De otra parte, los parlamentarios de la Concertación deben entender que frente a respuestas intransigentes, más vale seguir profundizando el debate,  ampliando la participación y la movilización, que el apresuramiento de una mala Ley
Estos puntos fundamentales, deben ser parte de un debate amplio y ciudadano, que involucre a todos los actores, tanto sociales como políticos, pero que no se limita a acuerdos para aprobar proyectos de ley. A nuestro entender, demandas como éstas o se abordan de forma integral y sistémica por parte del parlamento y/o deben ser de resolución a través de un plebiscito nacional vinculante.
Sea cual sea el camino, es necesario reconocer que esta batalla no sólo debe ser sostenida por el mundo de la educación, requerimos que otros actores hagan suya esta demanda y entre todos construir ya no sólo un acuerdo social por la educación, sino también por la reformas constitucionales y la democratización del país. Esto nos impone nuevos desafíos y una capacidad de articulación mayor, donde logremos proyectar el movimiento desde nuevas formas y con más actores.

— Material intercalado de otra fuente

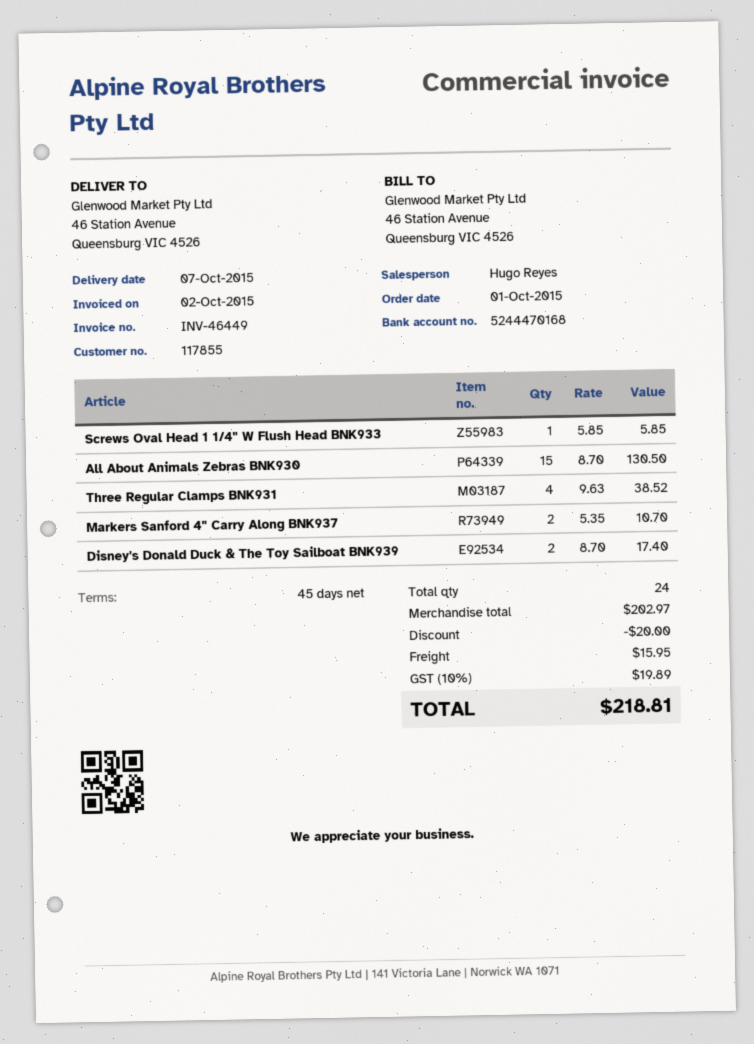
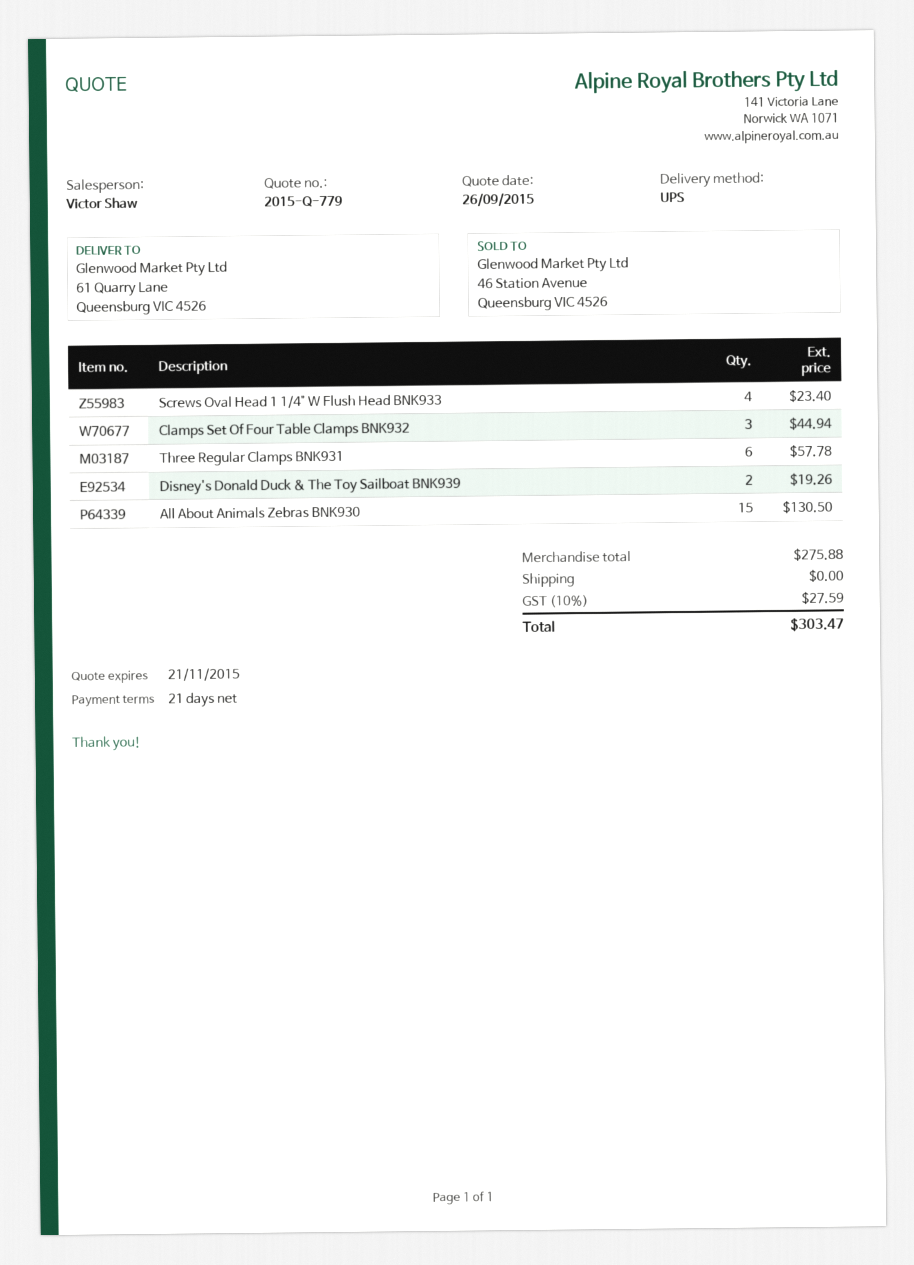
payment terms: 45 days -> 21 days
sales rep: Hugo Reyes -> Victor Shaw
ship to: 46 Station Avenue, Queensburg VIC 4526 -> 61 Quarry Lane, Queensburg VIC 4526
Screws Oval Head 1 1/4" W Flush Head BNK933: 1 for 5.85 -> 4 for 23.40
Three Regular Clamps BNK931: 4 for 38.52 -> 6 for 57.78
Markers Sanford 4" Carry Along BNK937: 2 for 10.70 -> none
Disney's Donald Duck & The Toy Sailboat BNK939: 2 for 17.40 -> 2 for 19.26
Clamps Set Of Four Table Clamps BNK932: none -> 3 for 44.94
subtotal: 202.97 -> 275.88
discount: 20.00 -> none
shipping: 15.95 -> 0.00
tax: 10% = 19.89 -> 10% = 27.59
total: 218.81 -> 303.47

En este sentido, el paro nacional del 24-25 de agosto, convocado por la Central Unitaria de Trabajadores, es un momento de suma importancia en este proceso. Este problema ya excedió a los actores de la educación, se trata de un problema nacional que exige seguir sumando y ampliando nuestras fuerzas. Nuestra apuesta debe ser hacia una mayor radicalización política del conflicto, donde la unidad más amplia es una urgencia.
En este proceso, debemos seguir insistiendo en la conformación de mesas sociales por la educación en todas las regiones, comunas y provincias del país. Realizar cabildos ciudadanos donde se expliquen nuestras propuestas contenidas en el documento Bases para un Acuerdo Social en educación y la respuesta del gobierno. En esta etapa, se requiere más que nunca, seguir concitando el apoyo de la ciudadanía a las demandas expresadas y que sea este respaldo nuestra mayor fuerza para presionar por los cambios de fondo que hoy no pueden pretender ser resueltos sólo con el diálogo o comisiones legislativas.